Publié le par cassiano

A la différence des droits de l’homme, le droit international humanitaire dispose dès l’origine d’un « logo » : l’emblème protecteur de la Croix-Rouge. Il est indispensable, de manière à pouvoir distinguer, dans un conflit armé, les combattants et les non-combattants (les personnes mises hors de combat ainsi que les travailleurs humanitaires).

 

Ce symbole, simple, aisément reconnaissable et visible de loin, fut adopté le 22 août 1864. Sa forme correspond aux couleurs inversées du drapeau de la Suisse. Par principe, il devait s’agir d’un symbole unique et universel, puisque toute victime de la guerre, quel que soit son camp, avait un égal droit à une assistance et à une protection. Il n’était pas concevable d’avoir un symbole pour la France, un autre pour la Prusse et encore un autre pour l’Empire ottoman.

 

Malheureusement, l’Empire ottoman, qui avait reconnu et utilisé à partir de 1864 le symbole de la Croix-Rouge, décida en 1876 qu’il s’agissait d’un symbole « chrétien » voire « croisé », inacceptable. Les Turcs créèrent dès lors leur propre emblème, celui du « Croissant-Rouge », à la connotation explicitement religieuse… et qui par contrecoup pouvait asseoir l’idée d’une connotation chrétienne dans le symbole « suisse » de la Croix-Rouge.

 

Il faudra attendre 1929 pour que l’emblème du Croissant-Rouge soit formellement reconnu aux côtés de celui de la Croix-Rouge. On admit de même le « Lion-et-soleil-rouges » que la Perse avait créé de son côté.
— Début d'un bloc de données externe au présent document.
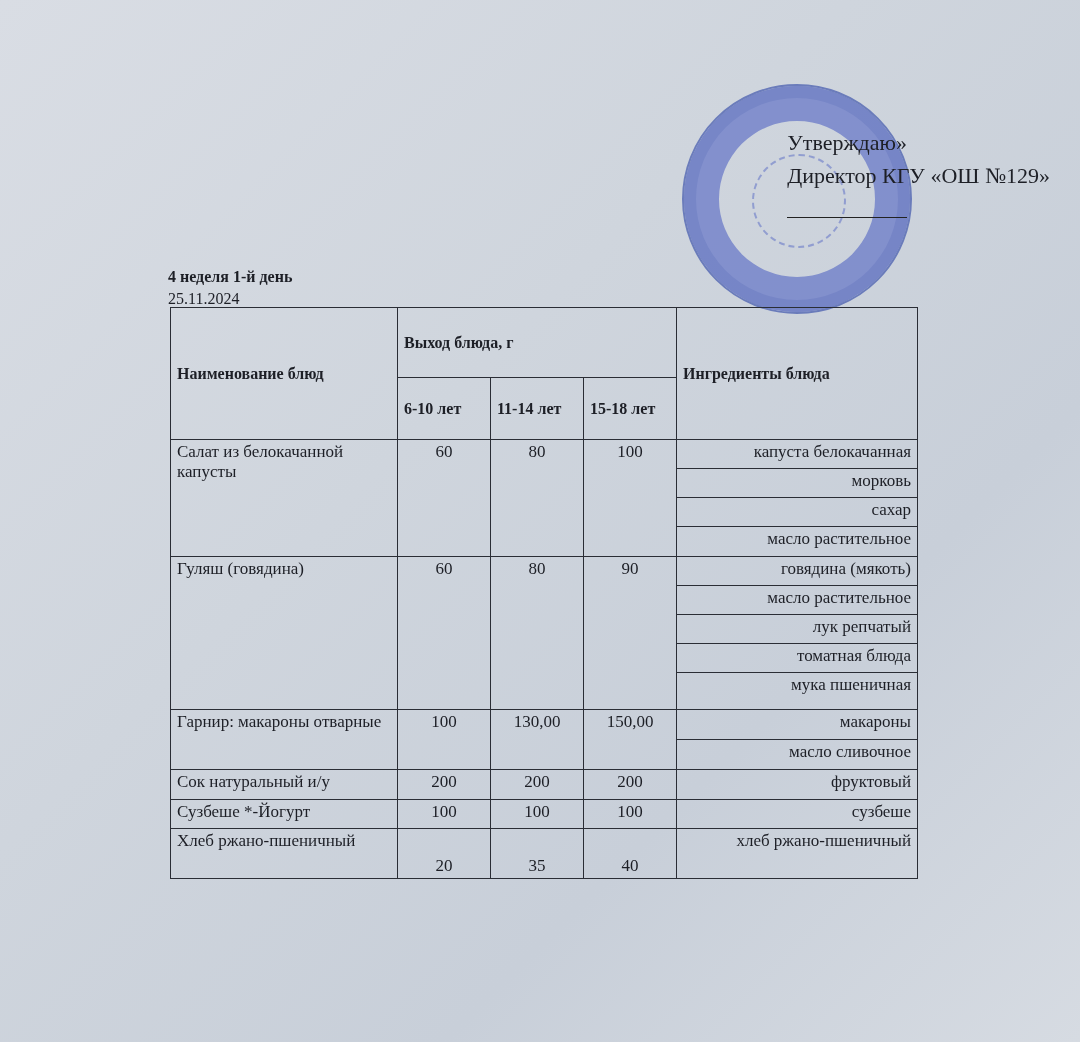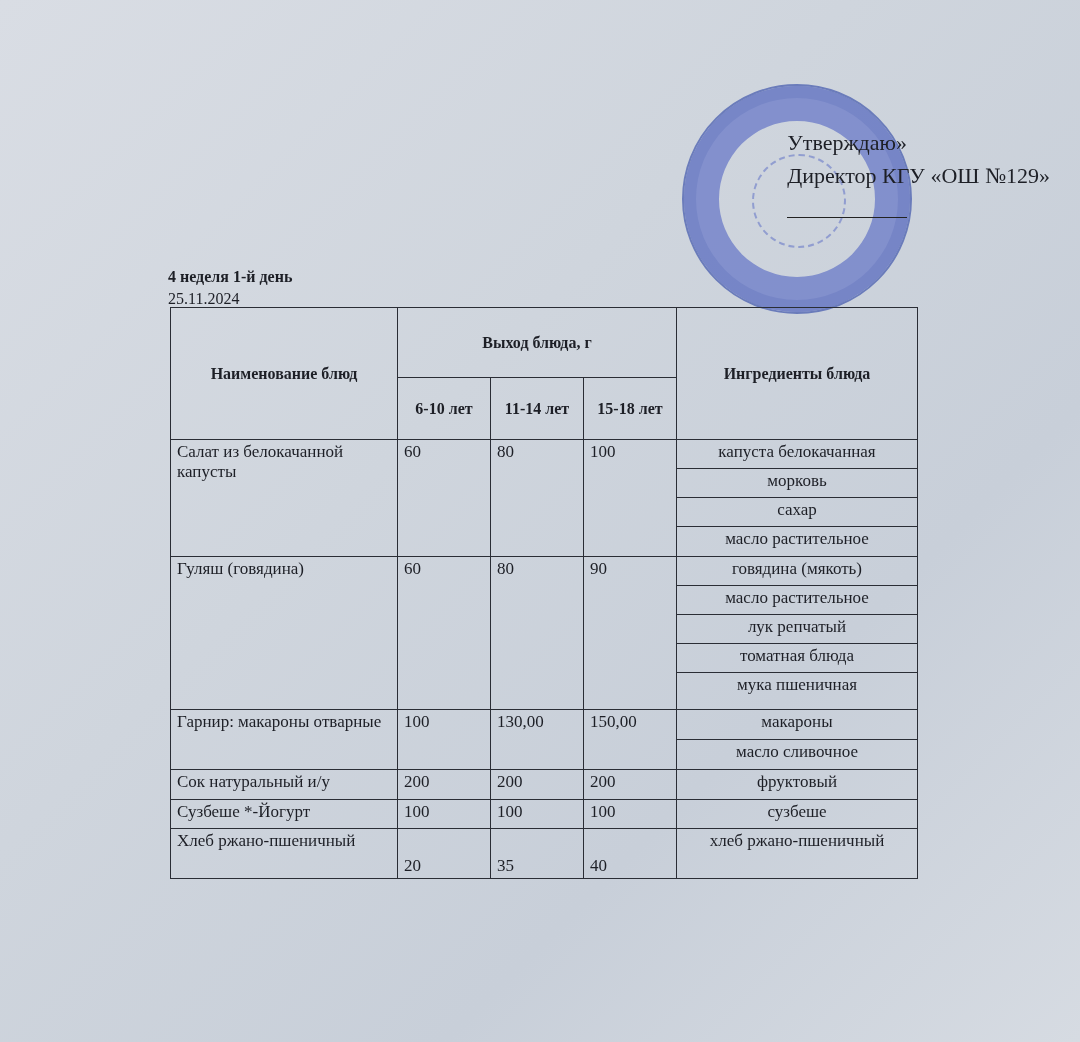--- a/index.html
+++ b/index.html
@@ -29,23 +29,23 @@
   }
   .heading { position:absolute; left:168px; top:266px; font-size:16px; line-height:22px; }
   .heading .week { font-weight:bold; }
   table.menu {
     position:absolute; left:170px; top:307px;
     border-collapse:collapse; font-size:17px;
   }
   table.menu td, table.menu th {
     border:1px solid #2a2d35; padding:2px 6px; vertical-align:top;
   }
-  table.menu th { font-weight:bold; text-align:center; vertical-align:middle; font-size:16px; }
-  .num { text-align:left; }
-  .ing { text-align:center;margin-left:43px; }
+  table.menu th { font-weight:bold; text-align:left; vertical-align:middle; font-size:16px; }
+  .num { text-align:center; }
+  .ing { text-align:right;margin-left:43px; }
   .c1 { width:214px; } .c2 { width:80px; } .c3 { width:80px; } .c4 { width:80px; } .c5 { width:228px; }
 </style>
 </head>
 <body>
 
 <div class="stamp">
     <div class="stamp-inner"></div>
   </div>
 
 <div class="approval">

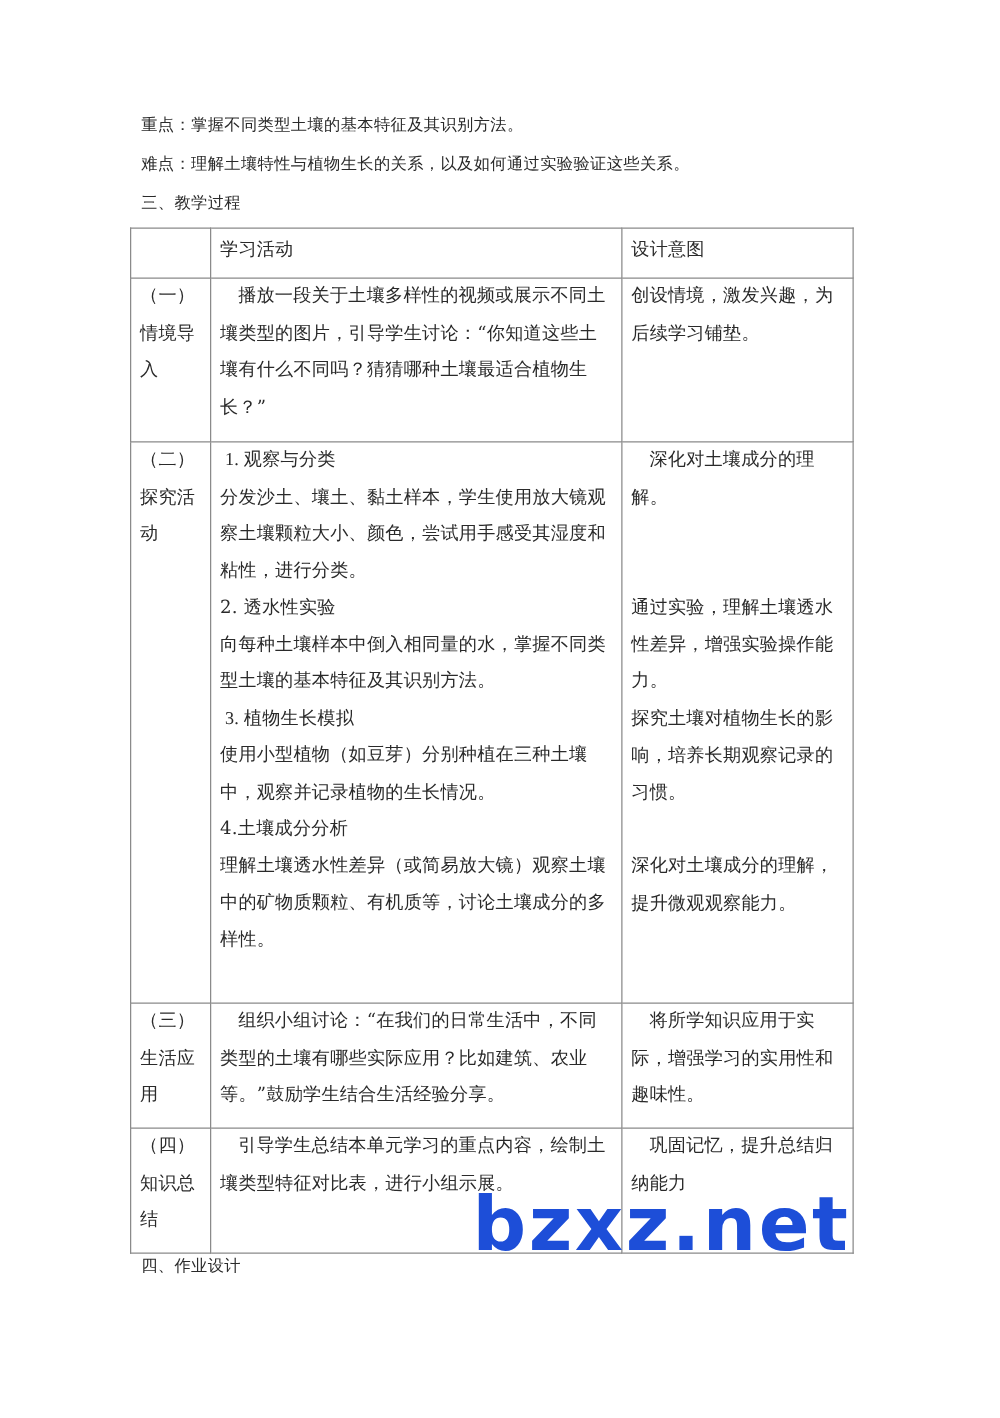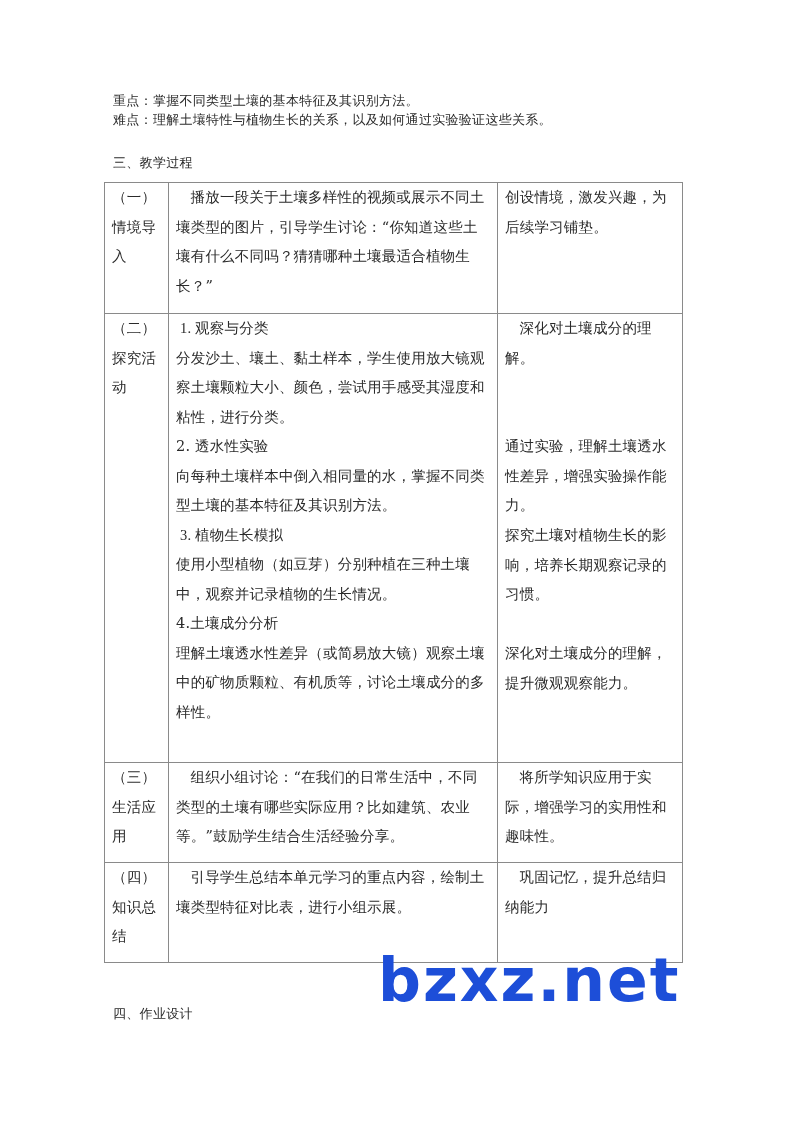--- a/index.html
+++ b/index.html
@@ -26,30 +26,35 @@
   .sub { display: block; padding-left: 4px; font-family: Liberation Serif, serif; }
   .watermark {
     position: absolute; left: 378px; top: 938px; font-family: "DejaVu Sans", "Liberation Sans", sans-serif;
     font-weight: bold; font-size: 60px; color: #1d4ed8; letter-spacing: 2px; line-height: 84px;
   }
 </style>
 </head>
 <body>
 
 <div class="line" style="top:91px;">重点：掌握不同类型土壤的基本特征及其识别方法。</div>
-<div class="line" style="top:110px;">难点：理解土壤特性与植物生长的关系，以及如何通过实验验证这些关系。</div>
+<div class="line" style="top:122px;">难点：理解土壤特性与植物生长的关系，以及如何通过实验验证这些关系。</div>
 <div class="line" style="top:153px;">三、教学过程</div>
 
 <table class="lesson">
   <colgroup>
       <col class="c1">
       <col class="c2">
       <col class="c3">
     </colgroup>
   <tbody>
+      <tr class="hdr">
+    <td></td>
+    <td>学习活动</td>
+    <td>设计意图</td>
+  </tr>
 
   <tr style="height:131px;">
     <td class="stage">
       <span>（一）</span>
       <span>情境导</span>
       <span>入</span>
     </td>
     <td class="act indent">播放一段关于土壤多样性的视频或展示不同土壤类型的图片，引导学生讨论：“你知道这些土壤有什么不同吗？猜猜哪种土壤最适合植物生长？”</td>
     <td class="intent">创设情境，激发兴趣，为后续学习铺垫。</td>
   </tr>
La boîte de pandore était ouverte. Le jeune Etat d’Israël voulut faire reconnaître à son tour une étoile de David comme emblème, le « Bouclier rouge de David ». D’autres y sont allés de leur idée, comme certains bouddhistes voulant faire admettre une svastika rouge.

 

Les plus tenaces dans ce débat furent les Israéliens et leurs alliés. Par le biais de pressions financières de la Croix-Rouge américaine, le CICR poussa la Suisse à entrer en matière et à rouvrir le débat sur l’emblème protecteur. Le 8 décembre 2005, un compromis fut trouvé, sous la forme d’un 3e Protocole additionnel aux Conventions de Genève, qui crée un emblème supplémentaire : un cadre carré posé sur la pointe, au cœur duquel chacun peut insérer son logo (y compris une étoile de David). On l’appelle le « cristal rouge ». Chose préoccupante en matière humanitaire, cet instrument n’a pas été adopté par consensus – c’est-à-dire sans opposition explicite – mais par un simple vote majoritaire.

 

Dès lors, on a maintenant quatre emblèmes protecteurs, dont l’un est tombé en désuétude mais n’a pas été formellement aboli (l’emblème persan) et l’autre n’est utilisé par personne, pas même Israël (qui n’a toujours pas ratifié le 3e Protocole et dont la société nationale n’utilise pas cet emblème créé exprès pour elle).

La morale de cette longue histoire ?

 

C’est que le plus intolérant, s’il est tenace et acharné, finit malheureusement souvent par gagner. Par sa capacité de nuisance, que l’on soit ottoman, perse ou israélien, on peut faire céder un consensus humanitaire universel. Le fait de respecter ou de violer le droit humanitaire, par ailleurs, ne semble jouer aucun rôle dans ce jeu.

 

Consolation : ce n’est pas seulement ni premièrement l’emblème qui protège les acteurs humanitaires, mais la fonction qu’ils exercent, même s’ils n’arborent pas cet emblème.

 

Rêvons : abolissons le 3e Protocole et revenons à 1864, avec un seul symbole, respecté de tous, sans exclusive ni prime à l’intolérance, le symbole historique de la Croix-Rouge.